В трактире в основном были извозчики. На вошедших сразу обратили внимание. Саврасов был огромного роста и богатырского сложения. Его большое лицо носило следы оспы. Карие глаза выражали доброту и ум. Он никогда ни на кого не сердился и ни с кем не спорил. Он жил в другом мире, говорил застенчиво и робко.
Завсегдатаев трактира заинтересовал внешний вид Алексея Кондратьевича: под пледом – чёрная блуза, повязанная ремнём, из-под неё торчал воротник грязной рубашки, шея повязана красным бантом, шляпа с большими полями, грязная и рваная, на ногах – какие-то опорки.
Учитель и ученик прошли в дальний угол трактира. Саврасов заказал водки. Пил много. Сразу оживился и стал рассказывать:
– Деньги… да, да, деньги. Я деньги сегодня получил. Немного. Не платят много. Но приятные деньги. Да, да… Человек приятный, понимает, не слепой, серьёзный. В душе любовь у него, с чувством человек. Видишь ли, Костенька, какой я чудной, никак одеться не могу, всё врозь пошло. Галстук красный, надену – думаю лучше, всё же я артист, ну пускай смотрят.
На минуту Саврасов задумался, собираясь с мыслями, и опять вернулся к рассказу о своём «благодетеле»:
– А вот ему всё равно, понимает, ему всё равно – какой я, он понимает, что жизнь гонит кого как. Он уважает искусство – картину уважает. Видно, когда смотрит, ясно видно. Скупой, конечно, но деньги его приятны.

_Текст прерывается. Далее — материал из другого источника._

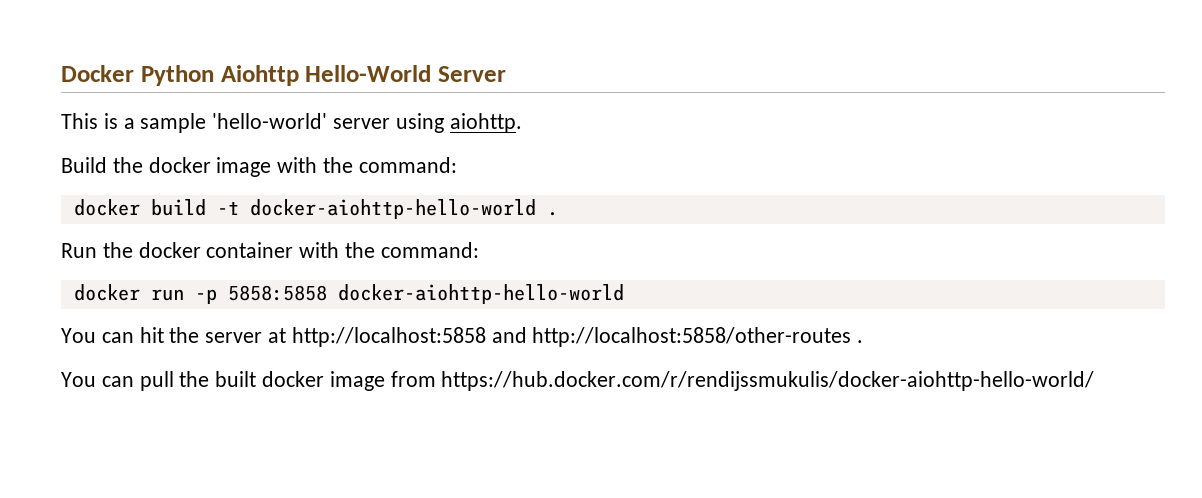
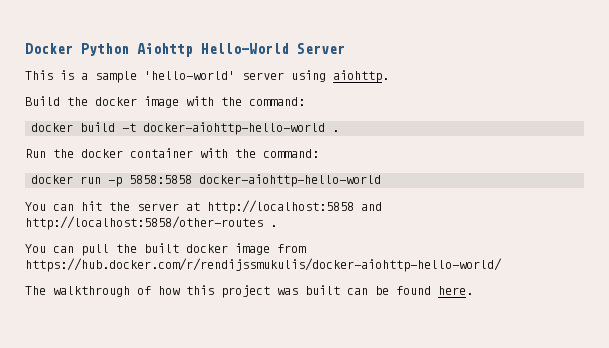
(1095, 381) none -> [25,285,473,298] // The walkthrough of how this project was built can be found here.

А вот есть тяжкие деньги, есть такие деньги за картину, с соусом, а соус такой – с упрёком, поучением.
Саврасов действительно жил в другом мире, и это проявлялось не только в отношении к деньгам, но и к тому, как их давали, оплачивая его труд.
– Павел Михайлович Третьяков – большой человек. Это гражданин. Это человек. Хочет взять у меня картину. Ёлки по овражку идут, вниз спускаются к роднику. Трудная вещь, зелёная. Ничего. Не кончена, не могу окончить, лета жду, зимой не могу. Пришёл к нему в контору. Говорю: «Да, вот, Павел Михайлович, нужно мне полтораста рублей, очень нужно». А он смотрит на меня и платком нос трёт, и думает, и говорит мне: «Вы бы, Алексей Кондратьевич, окончили бы ёлки-то. Хороша картина. Ну и получили бы сразу всё. Да… Подождите, – говорит, – я сейчас вернусь и принесу вам из конторы деньги». «Как странно», – подумал я, и сделалось мне как-то страшно и унизительно. Я взял и ушёл. Ёлки я отдал другому.
Это был характер! Прямой, независимый и бескомпромиссный.
…Алексей Кондратьевич как бы исповедовался своему ученику, а тот умолял его не пить. Трактир оставили поздно вечером. На Садовой-Самотёчной расстались. Саврасов был взволнован встречей, говорил:
– Прощай, Костенька, не сердись. Не сердись, милый мой. Не сердись – болен я. Я приду к вам, когда поправлюсь, вот довели меня, довели… Пойми, я полюбил, полюбил горе… Пойми – полюбил унижение… Пойми. Я приду…
Не пришёл. Шатаясь, пошёл вдоль забора в переулок и скрылся в темноте ночи. И как оказалось, навсегда. Больше Константин Алексеевич своего учителя не видел.
Умер Саврасов в Ростокино. На его похоронах были только швейцар Училища живописи, ваяния и зодчества Плаксин и П. М. Третьяков.
В цирк.
Коровин был частым посетителем дома Саввы Мамонтова. Как-то он и В. А. Серов, возвращаясь от промышленника и мецената, встретили у Сухаревой башни М. А. Врубеля. Три художника, три будущие знаменитости сошлись в одной точке большого города.– Михаил Александрович! – обрадовался К. А. Коровин. – Ты давно здесь?
– Да уж так с месяц.
Константин Алексеевич представил Врубеля Серову и предложил:
– Поедем к нам, я так рад тебя видеть.